By Aftab Borka, The Oakland Press
When Firas Mader’s brother in Iraq was traveling with his pregnant wife to move to the Kurdistan region for safety, he had to wait in a long line of desperate families fleeing Iraqi cities where fighters of the Islamic militant group, known as ISIS, were running down their properties. His wife delivered the baby at the border without any medical help.

Mader, 35, who recently arrived in the U.S., said that is how life is like for Chaldeans and other minority religious groups in Iraq.

“It’s like hell. It’s miserable,” said Mader, who owned an office supply shop in the Karakush region before fleeing the city because he feared for his family’s life. Mader now stays at his father’s home in Sterling Heights with his wife and a 3-year-old daughter.
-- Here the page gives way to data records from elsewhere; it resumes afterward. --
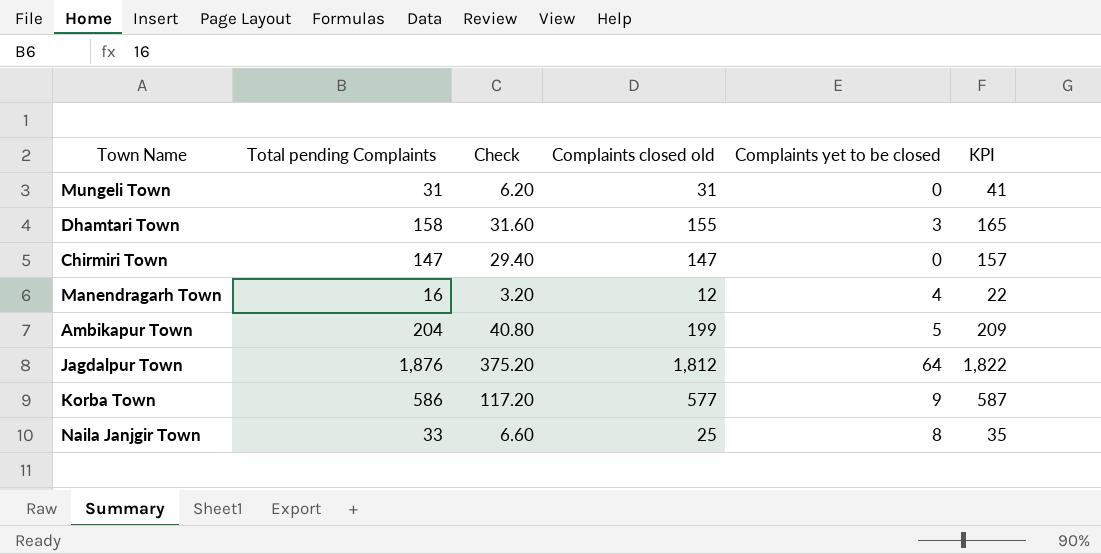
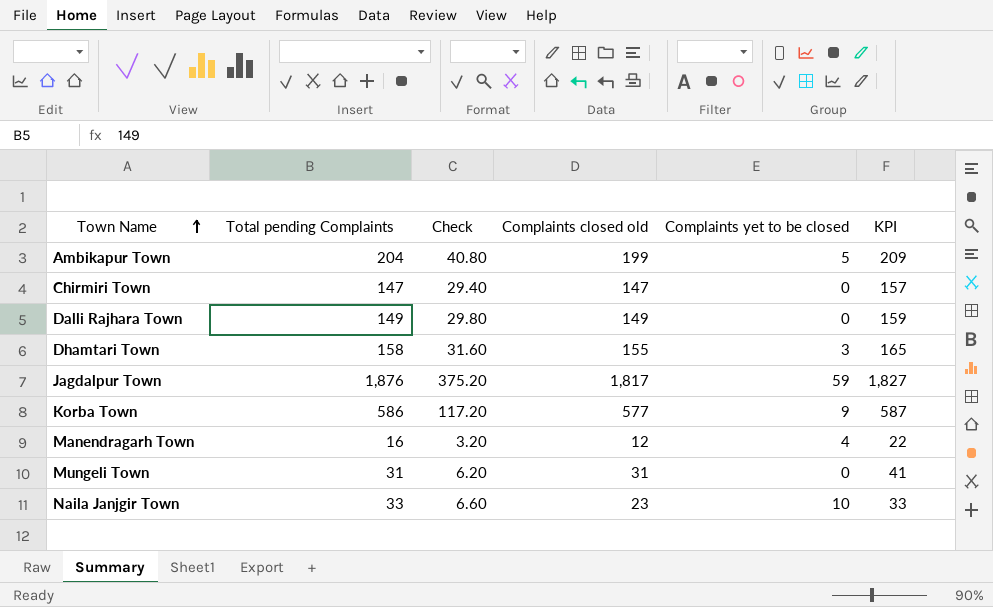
row order: none -> Town Name ascending
row Dalli Rajhara Town: none -> 149 | 29.80 | 149 | 0 | 159
Jagdalpur Town | Complaints closed old: 1,812 -> 1,817
Jagdalpur Town | Complaints yet to be closed: 64 -> 59
Jagdalpur Town | KPI: 1,822 -> 1,827
Naila Janjgir Town | Complaints closed old: 25 -> 23
Naila Janjgir Town | Complaints yet to be closed: 8 -> 10
Naila Janjgir Town | KPI: 35 -> 33

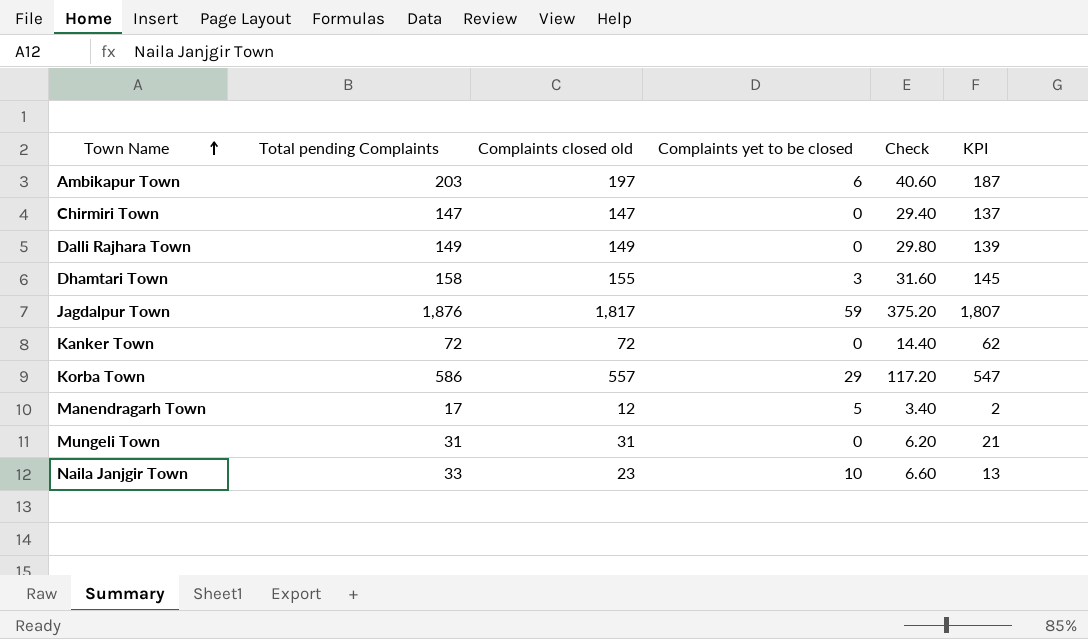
column Check | position: 3 -> 5
column KPI | formula: [Complaints closed old] + 10 -> [Complaints closed old] - 10
Ambikapur Town | Total pending Complaints: 204 -> 203
Ambikapur Town | Complaints closed old: 199 -> 197
Ambikapur Town | Complaints yet to be closed: 5 -> 6
Ambikapur Town | Check: 40.80 -> 40.60
row Kanker Town: none -> 72 | 72 | 0 | 14.40 | 62
Korba Town | Complaints closed old: 577 -> 557
Korba Town | Complaints yet to be closed: 9 -> 29
Manendragarh Town | Total pending Complaints: 16 -> 17
Manendragarh Town | Complaints yet to be closed: 4 -> 5
Manendragarh Town | Check: 3.20 -> 3.40

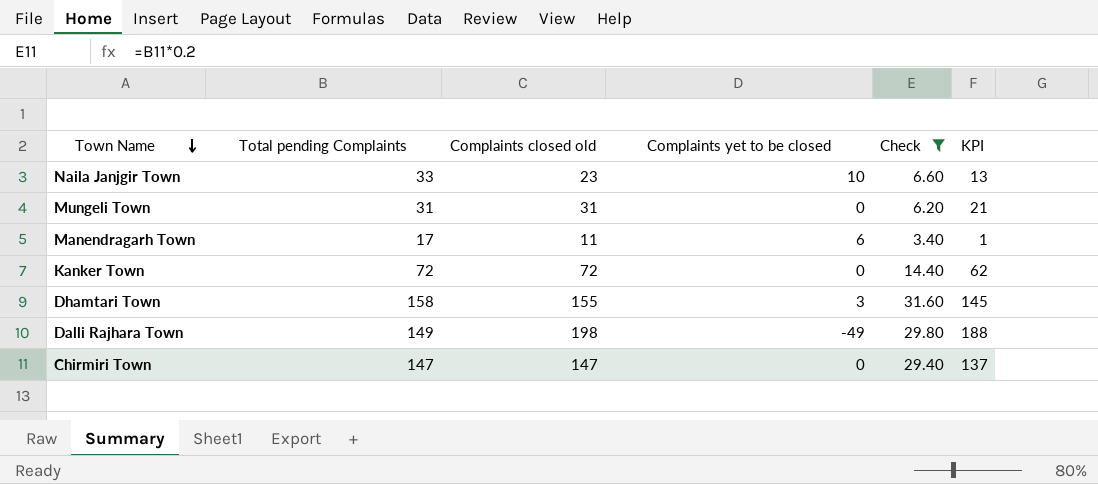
filter: none -> Check <= 31.60
row order: Town Name ascending -> Town Name descending
Manendragarh Town | Complaints closed old: 12 -> 11
Manendragarh Town | Complaints yet to be closed: 5 -> 6
Manendragarh Town | KPI: 2 -> 1
Dalli Rajhara Town | Complaints closed old: 149 -> 198
Dalli Rajhara Town | Complaints yet to be closed: 0 -> -49
Dalli Rajhara Town | KPI: 139 -> 188

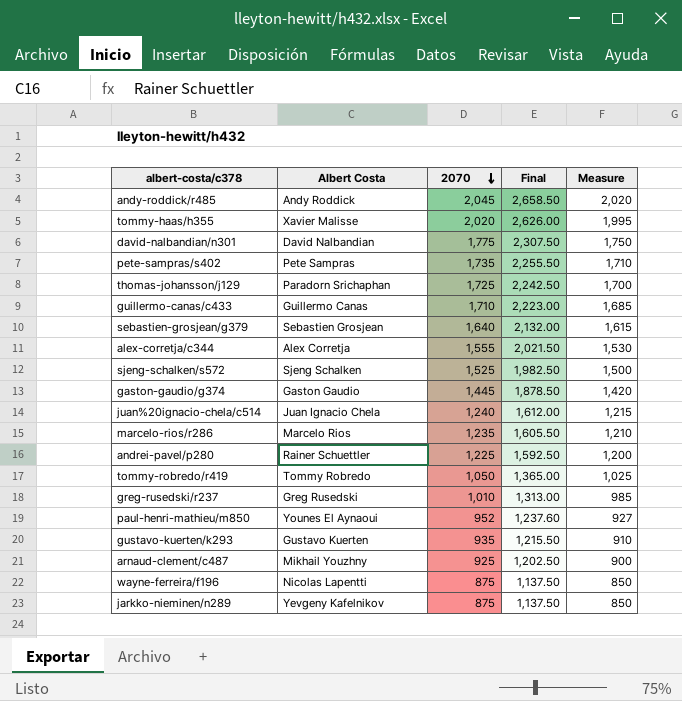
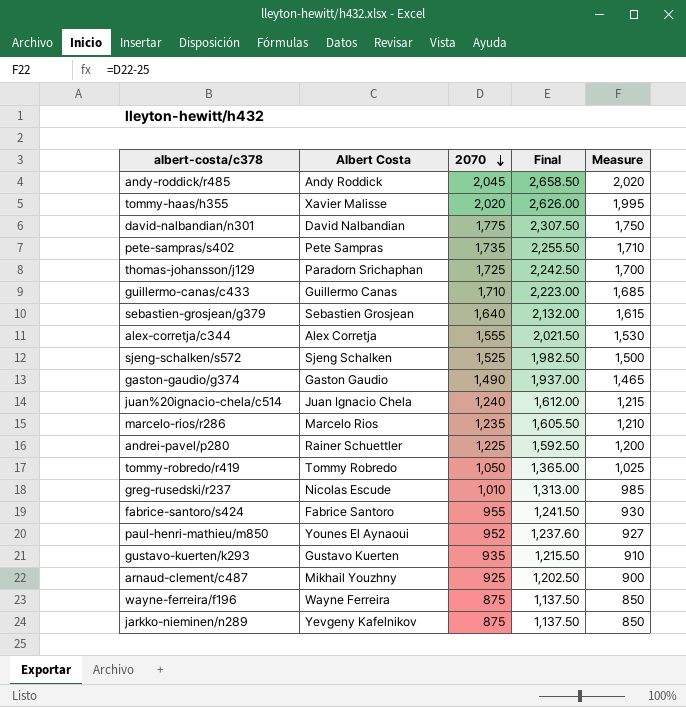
gaston-gaudio/g374 | 2070: 1,445 -> 1,490
gaston-gaudio/g374 | Final: 1,878.50 -> 1,937.00
gaston-gaudio/g374 | Measure: 1,420 -> 1,465
greg-rusedski/r237 | Albert Costa: Greg Rusedski -> Nicolas Escude
row fabrice-santoro/s424: none -> Fabrice Santoro | 955 | 1,241.50 | 930
wayne-ferreira/f196 | Albert Costa: Nicolas Lapentti -> Wayne Ferreira

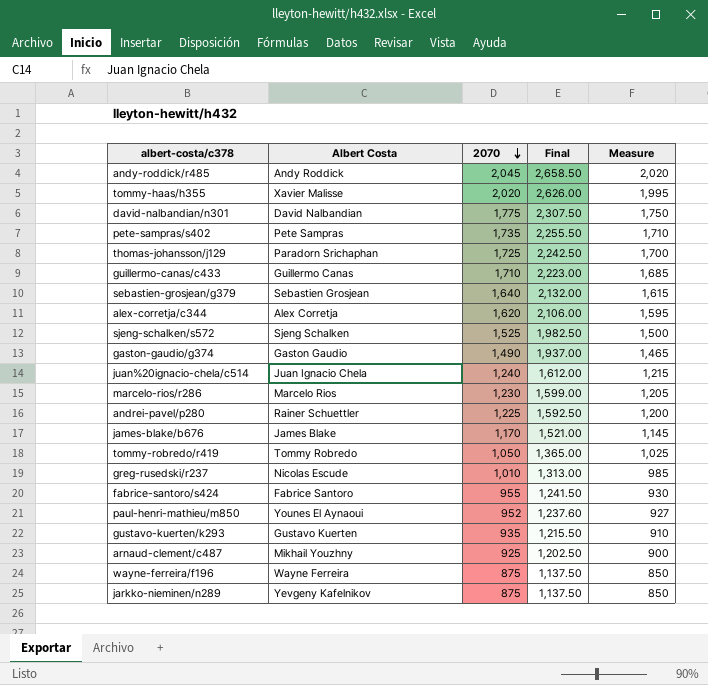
alex-corretja/c344 | 2070: 1,555 -> 1,620
alex-corretja/c344 | Final: 2,021.50 -> 2,106.00
alex-corretja/c344 | Measure: 1,530 -> 1,595
marcelo-rios/r286 | 2070: 1,235 -> 1,230
marcelo-rios/r286 | Final: 1,605.50 -> 1,599.00
marcelo-rios/r286 | Measure: 1,210 -> 1,205
row james-blake/b676: none -> James Blake | 1,170 | 1,521.00 | 1,145

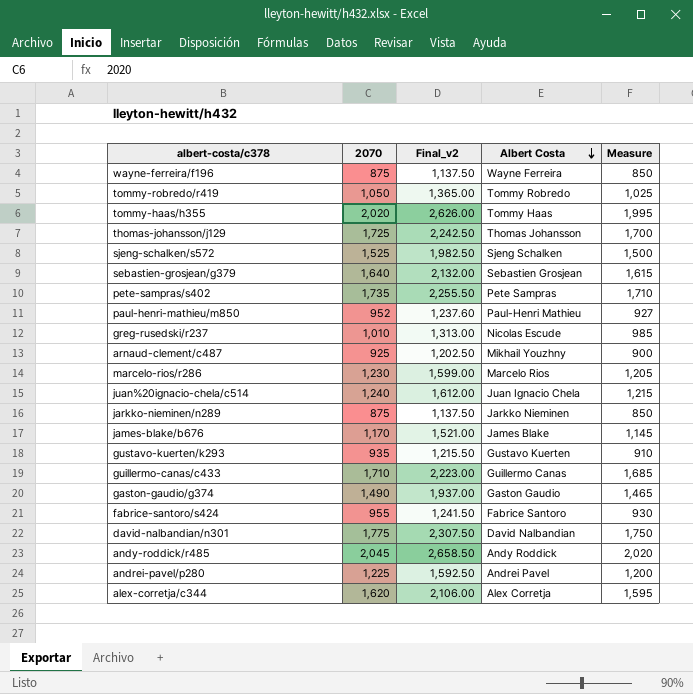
row order: 2070 descending -> Albert Costa descending
column name: Final -> Final_v2
column Albert Costa | position: 2 -> 4
tommy-haas/h355 | Albert Costa: Xavier Malisse -> Tommy Haas
thomas-johansson/j129 | Albert Costa: Paradorn Srichaphan -> Thomas Johansson
paul-henri-mathieu/m850 | Albert Costa: Younes El Aynaoui -> Paul-Henri Mathieu
jarkko-nieminen/n289 | Albert Costa: Yevgeny Kafelnikov -> Jarkko Nieminen
andrei-pavel/p280 | Albert Costa: Rainer Schuettler -> Andrei Pavel

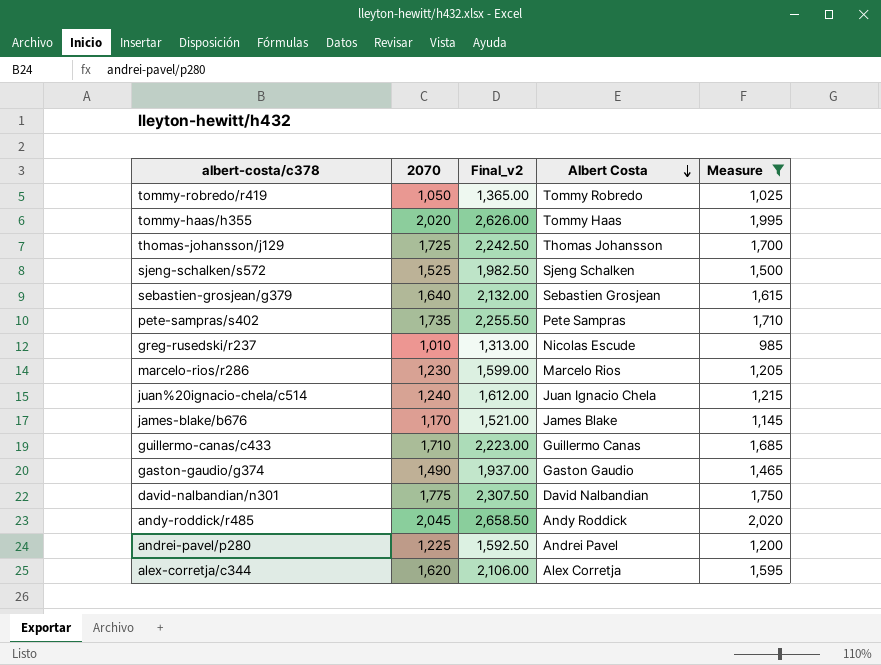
filter: none -> Measure >= 985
He considers himself lucky because not everyone gets a chance to move out of the crisis-hit region.

“They take everything. They take their business. They take their cars. They take their money,” Mader said through an interpreter, describing the atrocities committed by the militant armies.

Recent estimates by the United Nations suggest over one million Iraqis have been displaced due to the ongoing violence.

The St. Thomas Chaldean Catholic Diocese local office in Southfield has been helping and advocating for the plight of Iraqi refugees.

Their spokesman, Auday Arabo, says he hopes the United States will allow more refugees to come here and save their lives.

“We need to help those minorities who want out of Iraq with safe passage,” he said.

Mader’s father, Gougees Zekia Ishak, said the Islamic militants in Iraq are applying centuries-old religious rules where the minorities are forced to convert or risk losing their lives and properties.

In a recent statement, a local council of Islamic leaders in Royal Oak has condemned the actions of ISIS in Iraq.

“ISIS’ actions of mass executions, ethnic cleansing of Christians and other religious minorities, desecration of shrines, mosques and churches are against the teachings of Islam,” the statement said.

But for Mader, actions matter more than words. He said he still has two brothers and four sisters with their families in Iraq who are desperately looking for ways to get out of there.

He knows there are no easy solutions to their problems, but he still has a wish.